When you respond, restate each record exactly as it is given.

## Data for the task:
------
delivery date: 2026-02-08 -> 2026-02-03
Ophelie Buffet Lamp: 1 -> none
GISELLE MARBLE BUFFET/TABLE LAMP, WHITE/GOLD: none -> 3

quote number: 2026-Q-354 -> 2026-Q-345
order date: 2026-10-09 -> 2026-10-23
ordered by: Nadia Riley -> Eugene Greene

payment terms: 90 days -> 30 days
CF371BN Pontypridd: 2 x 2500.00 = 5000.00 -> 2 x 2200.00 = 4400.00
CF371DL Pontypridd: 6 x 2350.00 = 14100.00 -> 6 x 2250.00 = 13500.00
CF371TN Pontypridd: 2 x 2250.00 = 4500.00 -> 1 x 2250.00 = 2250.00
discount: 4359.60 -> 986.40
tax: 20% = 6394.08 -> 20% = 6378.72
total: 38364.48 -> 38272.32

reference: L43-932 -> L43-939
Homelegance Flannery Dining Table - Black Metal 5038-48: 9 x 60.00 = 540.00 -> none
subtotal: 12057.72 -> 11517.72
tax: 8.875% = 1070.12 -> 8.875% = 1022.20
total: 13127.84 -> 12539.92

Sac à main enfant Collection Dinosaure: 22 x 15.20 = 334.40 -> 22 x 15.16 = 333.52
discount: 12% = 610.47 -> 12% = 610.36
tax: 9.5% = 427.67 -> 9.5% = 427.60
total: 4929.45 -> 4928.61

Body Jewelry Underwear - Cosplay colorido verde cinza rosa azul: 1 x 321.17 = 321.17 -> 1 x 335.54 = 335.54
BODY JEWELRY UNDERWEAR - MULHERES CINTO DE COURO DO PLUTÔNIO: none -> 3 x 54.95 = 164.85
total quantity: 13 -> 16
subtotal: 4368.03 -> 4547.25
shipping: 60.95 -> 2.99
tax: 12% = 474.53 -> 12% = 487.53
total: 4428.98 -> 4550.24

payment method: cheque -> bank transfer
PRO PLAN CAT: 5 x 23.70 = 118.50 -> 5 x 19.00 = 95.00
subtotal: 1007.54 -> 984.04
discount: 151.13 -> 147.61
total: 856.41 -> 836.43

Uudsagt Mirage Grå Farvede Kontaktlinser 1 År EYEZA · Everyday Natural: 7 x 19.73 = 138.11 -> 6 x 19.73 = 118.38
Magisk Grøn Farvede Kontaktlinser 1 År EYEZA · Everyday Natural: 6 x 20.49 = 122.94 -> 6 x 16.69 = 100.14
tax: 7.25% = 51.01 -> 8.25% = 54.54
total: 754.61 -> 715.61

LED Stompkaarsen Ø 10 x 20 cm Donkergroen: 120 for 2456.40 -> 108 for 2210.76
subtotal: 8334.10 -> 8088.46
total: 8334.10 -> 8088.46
------
## Result of the exercise:
delivery date: 2026-02-08 -> 2026-02-03
Ophelie Buffet Lamp: 1 -> none
GISELLE MARBLE BUFFET/TABLE LAMP, WHITE/GOLD: none -> 3

quote number: 2026-Q-354 -> 2026-Q-345
order date: 2026-10-09 -> 2026-10-23
ordered by: Nadia Riley -> Eugene Greene

payment terms: 90 days -> 30 days
CF371BN Pontypridd: 2 x 2500.00 = 5000.00 -> 2 x 2200.00 = 4400.00
CF371DL Pontypridd: 6 x 2350.00 = 14100.00 -> 6 x 2250.00 = 13500.00
CF371TN Pontypridd: 2 x 2250.00 = 4500.00 -> 1 x 2250.00 = 2250.00
discount: 4359.60 -> 986.40
tax: 20% = 6394.08 -> 20% = 6378.72
total: 38364.48 -> 38272.32

reference: L43-932 -> L43-939
Homelegance Flannery Dining Table - Black Metal 5038-48: 9 x 60.00 = 540.00 -> none
subtotal: 12057.72 -> 11517.72
tax: 8.875% = 1070.12 -> 8.875% = 1022.20
total: 13127.84 -> 12539.92

Sac à main enfant Collection Dinosaure: 22 x 15.20 = 334.40 -> 22 x 15.16 = 333.52
discount: 12% = 610.47 -> 12% = 610.36
tax: 9.5% = 427.67 -> 9.5% = 427.60
total: 4929.45 -> 4928.61

Body Jewelry Underwear - Cosplay colorido verde cinza rosa azul: 1 x 321.17 = 321.17 -> 1 x 335.54 = 335.54
BODY JEWELRY UNDERWEAR - MULHERES CINTO DE COURO DO PLUTÔNIO: none -> 3 x 54.95 = 164.85
total quantity: 13 -> 16
subtotal: 4368.03 -> 4547.25
shipping: 60.95 -> 2.99
tax: 12% = 474.53 -> 12% = 487.53
total: 4428.98 -> 4550.24

payment method: cheque -> bank transfer
PRO PLAN CAT: 5 x 23.70 = 118.50 -> 5 x 19.00 = 95.00
subtotal: 1007.54 -> 984.04
discount: 151.13 -> 147.61
total: 856.41 -> 836.43

Uudsagt Mirage Grå Farvede Kontaktlinser 1 År EYEZA · Everyday Natural: 7 x 19.73 = 138.11 -> 6 x 19.73 = 118.38
Magisk Grøn Farvede Kontaktlinser 1 År EYEZA · Everyday Natural: 6 x 20.49 = 122.94 -> 6 x 16.69 = 100.14
tax: 7.25% = 51.01 -> 8.25% = 54.54
total: 754.61 -> 715.61

LED Stompkaarsen Ø 10 x 20 cm Donkergroen: 120 for 2456.40 -> 108 for 2210.76
subtotal: 8334.10 -> 8088.46
total: 8334.10 -> 8088.46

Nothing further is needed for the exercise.